**What the task asks:** Determine how many of the lines below hold the word "background". Give the number and nothing else.
Start of Data extracts
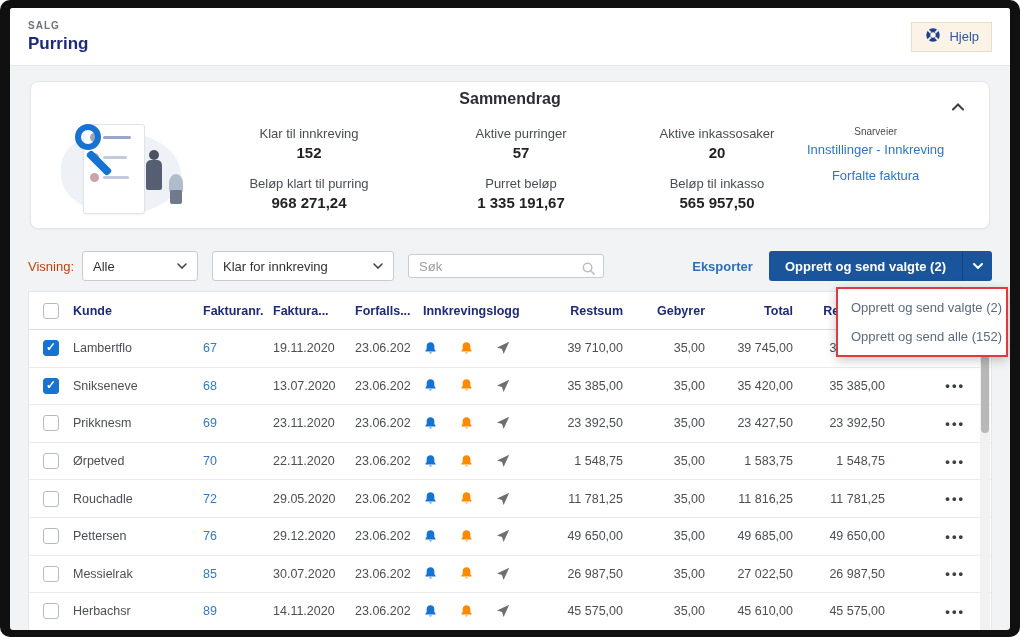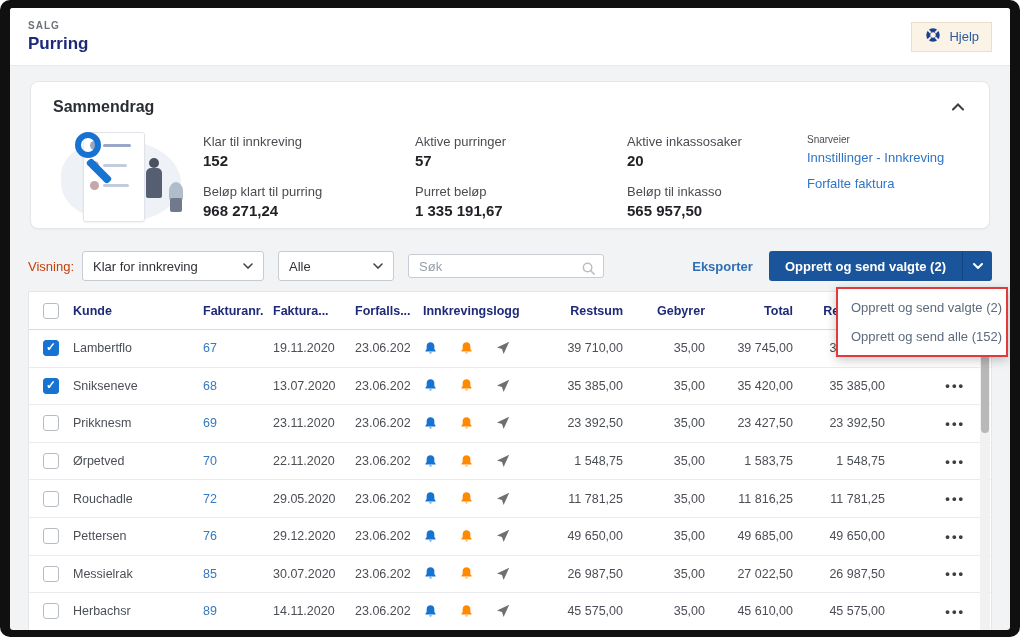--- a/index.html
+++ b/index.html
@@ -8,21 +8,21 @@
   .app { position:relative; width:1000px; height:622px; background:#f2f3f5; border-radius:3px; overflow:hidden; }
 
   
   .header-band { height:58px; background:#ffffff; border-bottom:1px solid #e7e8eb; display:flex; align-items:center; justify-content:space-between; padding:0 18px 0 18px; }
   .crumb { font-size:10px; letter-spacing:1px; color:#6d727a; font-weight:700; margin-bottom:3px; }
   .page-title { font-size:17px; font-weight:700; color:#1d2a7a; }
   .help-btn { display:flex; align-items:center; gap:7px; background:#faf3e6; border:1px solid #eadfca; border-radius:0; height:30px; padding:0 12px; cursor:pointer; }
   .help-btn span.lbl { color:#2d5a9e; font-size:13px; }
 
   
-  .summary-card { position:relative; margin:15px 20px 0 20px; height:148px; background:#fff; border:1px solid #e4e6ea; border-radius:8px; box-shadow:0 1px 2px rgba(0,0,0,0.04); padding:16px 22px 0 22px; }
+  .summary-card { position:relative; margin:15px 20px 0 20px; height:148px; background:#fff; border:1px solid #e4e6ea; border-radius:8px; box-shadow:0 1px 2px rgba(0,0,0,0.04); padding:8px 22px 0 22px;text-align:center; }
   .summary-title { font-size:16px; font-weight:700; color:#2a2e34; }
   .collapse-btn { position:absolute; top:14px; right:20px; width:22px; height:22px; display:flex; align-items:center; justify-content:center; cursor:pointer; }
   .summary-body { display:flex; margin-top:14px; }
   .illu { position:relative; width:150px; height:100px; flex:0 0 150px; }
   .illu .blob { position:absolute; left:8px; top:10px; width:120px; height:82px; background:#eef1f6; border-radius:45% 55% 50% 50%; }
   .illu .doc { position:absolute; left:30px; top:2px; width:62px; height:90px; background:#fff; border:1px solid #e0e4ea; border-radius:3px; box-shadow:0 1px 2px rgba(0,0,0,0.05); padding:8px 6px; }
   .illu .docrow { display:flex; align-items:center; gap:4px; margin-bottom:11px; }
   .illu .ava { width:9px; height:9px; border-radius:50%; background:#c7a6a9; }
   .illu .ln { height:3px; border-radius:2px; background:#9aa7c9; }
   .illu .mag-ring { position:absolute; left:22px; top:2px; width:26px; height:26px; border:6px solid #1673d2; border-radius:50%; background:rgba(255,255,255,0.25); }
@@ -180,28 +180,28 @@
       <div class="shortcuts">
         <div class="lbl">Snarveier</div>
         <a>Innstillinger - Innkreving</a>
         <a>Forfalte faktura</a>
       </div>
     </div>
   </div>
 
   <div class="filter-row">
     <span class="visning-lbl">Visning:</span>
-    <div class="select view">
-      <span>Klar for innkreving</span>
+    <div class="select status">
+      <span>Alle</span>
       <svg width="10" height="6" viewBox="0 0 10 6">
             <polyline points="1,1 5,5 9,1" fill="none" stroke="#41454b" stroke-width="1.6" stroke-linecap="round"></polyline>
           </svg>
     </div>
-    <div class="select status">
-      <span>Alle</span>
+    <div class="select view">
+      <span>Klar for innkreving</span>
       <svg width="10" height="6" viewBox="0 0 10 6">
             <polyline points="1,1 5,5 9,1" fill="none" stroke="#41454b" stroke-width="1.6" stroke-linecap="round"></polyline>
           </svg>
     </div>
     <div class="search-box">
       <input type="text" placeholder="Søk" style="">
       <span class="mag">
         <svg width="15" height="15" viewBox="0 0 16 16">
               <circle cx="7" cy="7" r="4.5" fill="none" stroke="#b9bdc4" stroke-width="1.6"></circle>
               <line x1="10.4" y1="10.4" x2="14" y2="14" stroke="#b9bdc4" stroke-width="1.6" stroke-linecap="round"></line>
End of Data extracts
**Problem solution:** 10